Doctor Who_ The Adventures of Henrietta Street - Lawrence Miles [165]
One can only guess what results might have been achieved if the Doctor had married Juliette, his intended Virgin of Spring.
When the silence reached the upstairs room, the Doctor’s associates spent some moments staring at the door, probably waiting to see whether Rebecca would re-enter. She didn’t, so for the first minute or so the others might have believed her to be dead. It was in that brief moment of peace that Lisa-Beth saw the weapon, which the Doctor had used to overcome a creature of hair and muscle that had been at least twice his size. Perhaps she expected it to be some elemental device of wonder, but to her it only seemed to be a broken scientific instrument of some kind. It looked like a narrow glass cylinder, although the glass had been shattered so that all that remained were a few sharp and bloody shards protruding from the steel handle. Even as it lay there on the floor, the broken end of the device was crackling with what Lisa-Beth calls ‘blue fire’. Even though she admits that the sparks looked ‘as sharp as razors’, she was unclear as to how such a small instrument could have cut through the beast’s neck so quickly. She also found it hard to say whether it had been the glass edge or the blue fire which had done most of the damage.

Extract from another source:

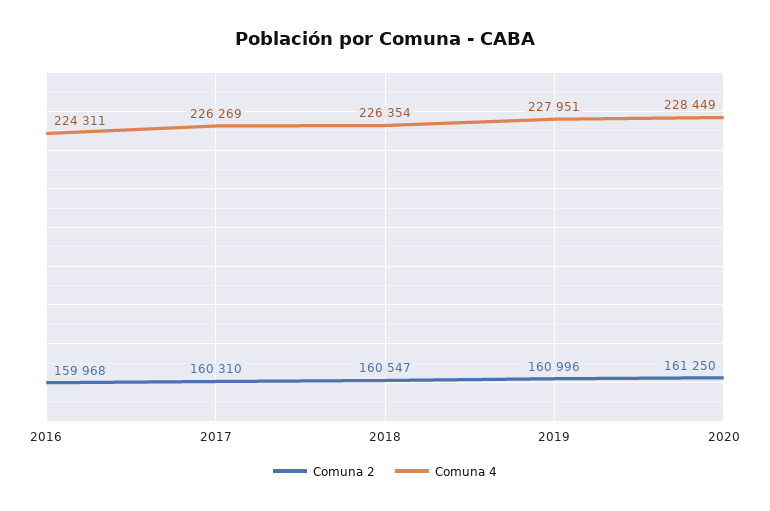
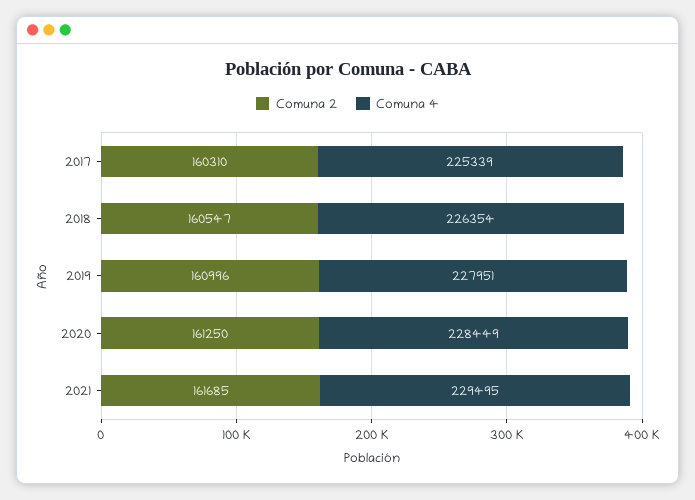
Comuna 2, 2016: 159968 -> none
Comuna 4, 2016: 224311 -> none
Comuna 4, 2017: 226269 -> 225339
Comuna 2, 2021: none -> 161685
Comuna 4, 2021: none -> 229495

As Lisa-Beth hadn’t read the Doctor’s will, she would have had no reason to recognise the legacy he’d left to Juliette. It certainly wouldn’t have crossed her mind to wonder how the Doctor’s miraculous ‘screwdriver’ had come to be there, so long after it had been sent to the Jonah. Lisa-Beth and Rebecca may have redecorated the House, but unless Rebecca had been making her own adjustments in secret then somebody had been moving the props around without any of the Doctor’s coterie noticing.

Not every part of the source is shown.